BAPOMI Aceh Timur Salurkan Sembako Korban Banjir

Melalui program kemanusiaan yang terorganisir, tim relawan dari kalangan atlet mahasiswa ini bergerak menyusuri titik-titik parah untuk memastikan bahwa bantuan sampai ke tangan yang tepat. Langkah untuk salurkan sembako merupakan respon atas laporan mengenai menipisnya ketersediaan bahan pangan di dapur umum dan rumah tangga warga. Paket bantuan yang didistribusikan biasanya terdiri dari beras, minyak goreng, telur, mi instan, hingga air mineral bersih yang sangat krusial saat sumber air warga tercemar oleh luapan lumpur banjir.

Keberadaan para atlet mahasiswa dalam aksi ini memberikan warna tersendiri. Fisik yang prima dan semangat juang yang biasa mereka tunjukkan di arena pertandingan kini dialihkan untuk memanggul karung-karung bantuan melewati genangan air. BAPOMI menyadari bahwa peran mahasiswa tidak hanya terbatas pada prestasi akademik atau olahraga semata, tetapi juga sebagai agen perubahan yang memiliki empati tinggi terhadap penderitaan sesama. Para korban banjir di beberapa desa terpencil menyampaikan apresiasi mendalam karena bantuan ini hadir di saat akses transportasi darat masih terhambat.

Selain memberikan bantuan fisik, kehadiran tim di lapangan juga berfungsi sebagai dukungan psikologis bagi warga.
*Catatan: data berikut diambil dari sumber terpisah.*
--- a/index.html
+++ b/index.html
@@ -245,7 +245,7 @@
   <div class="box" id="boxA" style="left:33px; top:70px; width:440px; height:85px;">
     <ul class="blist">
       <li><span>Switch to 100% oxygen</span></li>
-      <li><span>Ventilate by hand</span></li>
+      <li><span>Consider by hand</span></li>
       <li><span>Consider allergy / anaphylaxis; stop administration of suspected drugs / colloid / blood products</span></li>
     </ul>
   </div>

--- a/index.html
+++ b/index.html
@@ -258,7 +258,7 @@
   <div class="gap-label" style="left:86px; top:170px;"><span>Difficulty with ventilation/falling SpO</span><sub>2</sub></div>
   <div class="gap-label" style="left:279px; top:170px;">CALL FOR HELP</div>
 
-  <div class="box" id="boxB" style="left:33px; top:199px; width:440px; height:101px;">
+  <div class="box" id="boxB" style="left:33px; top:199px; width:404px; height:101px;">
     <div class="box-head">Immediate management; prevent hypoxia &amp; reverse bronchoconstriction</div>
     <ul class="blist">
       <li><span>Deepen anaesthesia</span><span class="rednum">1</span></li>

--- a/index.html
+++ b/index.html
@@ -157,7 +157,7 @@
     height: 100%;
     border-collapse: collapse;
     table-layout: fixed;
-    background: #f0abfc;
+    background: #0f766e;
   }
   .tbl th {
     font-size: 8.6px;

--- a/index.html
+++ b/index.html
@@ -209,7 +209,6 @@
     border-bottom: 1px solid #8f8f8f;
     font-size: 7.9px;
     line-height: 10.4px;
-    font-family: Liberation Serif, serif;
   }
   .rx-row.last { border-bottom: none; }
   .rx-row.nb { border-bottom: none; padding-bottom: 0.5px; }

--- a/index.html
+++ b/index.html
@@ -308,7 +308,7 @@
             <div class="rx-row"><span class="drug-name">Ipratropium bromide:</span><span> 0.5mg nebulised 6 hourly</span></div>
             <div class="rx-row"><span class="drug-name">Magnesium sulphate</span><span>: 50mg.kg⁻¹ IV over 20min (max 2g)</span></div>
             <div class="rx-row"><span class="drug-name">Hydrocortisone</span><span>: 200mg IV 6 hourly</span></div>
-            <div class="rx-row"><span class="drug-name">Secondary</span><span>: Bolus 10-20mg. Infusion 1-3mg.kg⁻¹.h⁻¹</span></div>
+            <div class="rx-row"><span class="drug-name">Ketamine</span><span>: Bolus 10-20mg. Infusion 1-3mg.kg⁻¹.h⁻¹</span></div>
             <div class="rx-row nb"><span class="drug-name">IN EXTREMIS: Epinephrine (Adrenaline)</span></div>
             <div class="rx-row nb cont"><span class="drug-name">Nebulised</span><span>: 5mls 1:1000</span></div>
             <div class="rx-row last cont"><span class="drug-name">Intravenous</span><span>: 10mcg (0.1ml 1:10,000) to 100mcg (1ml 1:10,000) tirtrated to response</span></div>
Seringkali, dalam situasi bencana, rasa cemas dan ketidakpastian menghantui para korban. Dengan adanya dialog hangat dan bantuan yang diberikan secara tulus, masyarakat merasa tidak sendirian dalam menghadapi ujian ini. Wilayah Aceh Timur yang memiliki topografi beragam memang menuntut kesiapsiagaan tinggi dari berbagai elemen masyarakat, termasuk organisasi kemahasiswaan, untuk saling bahu-membahu dalam manajemen bencana.

Proses distribusi ini dilakukan dengan koordinasi ketat bersama BPBD setempat dan perangkat desa agar tidak terjadi tumpang tindih bantuan. Transparansi dalam penyaluran juga menjadi perhatian utama BAPOMI untuk menjaga kepercayaan para donatur yang telah menitipkan amanah melalui mereka. Banjir mungkin telah merusak harta benda, namun solidaritas yang terbangun melalui aksi nyata ini menjadi bukti bahwa nilai kemanusiaan masih sangat kental di tengah masyarakat. Harapannya, kondisi air segera surut sehingga aktivitas ekonomi dan pendidikan di Aceh Timur dapat kembali berjalan normal seperti sedia kala.